Find the string "Vokietija" in the material. Copy every line that has it.
————————
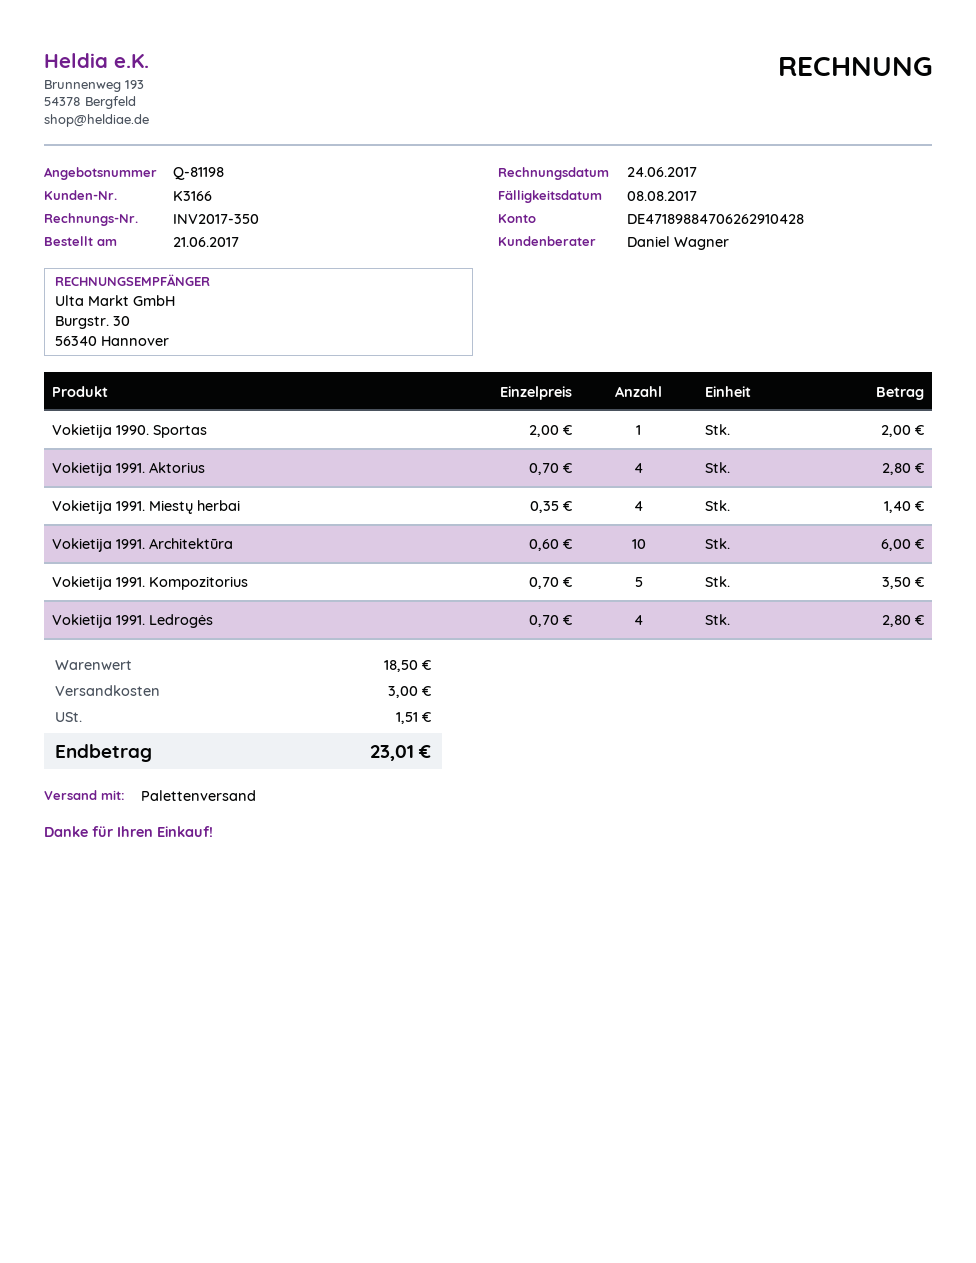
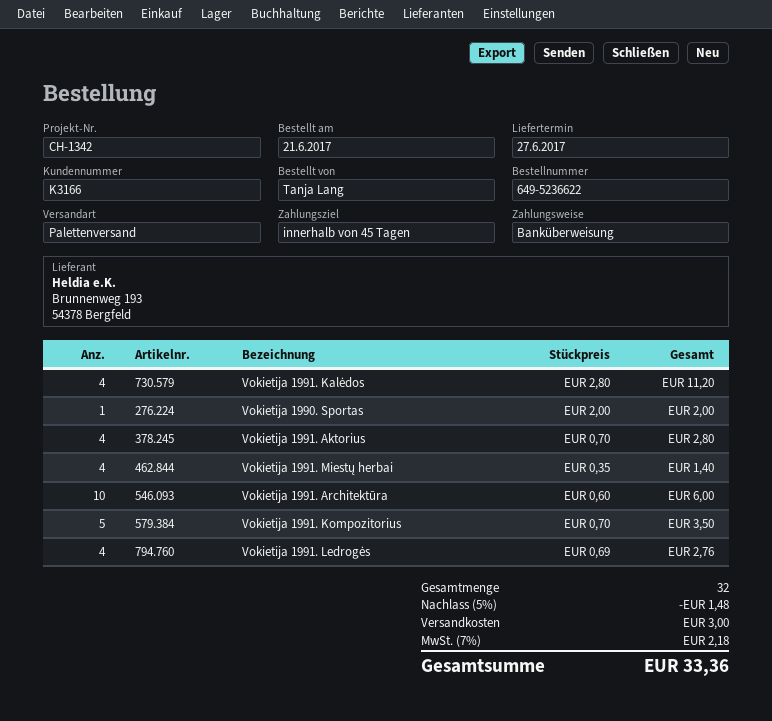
Vokietija 1991. Ledrogės: 4 x 0.70 = 2.80 -> 4 x 0.69 = 2.76
Vokietija 1991. Kalėdos: none -> 4 x 2.80 = 11.20
discount: none -> 5% = 1.48
tax: 1.51 -> 2.18
total: 23.01 -> 33.36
————————
> **EXERCISE RESULT**
Vokietija 1991. Ledrogės: 4 x 0.70 = 2.80 -> 4 x 0.69 = 2.76
Vokietija 1991. Kalėdos: none -> 4 x 2.80 = 11.20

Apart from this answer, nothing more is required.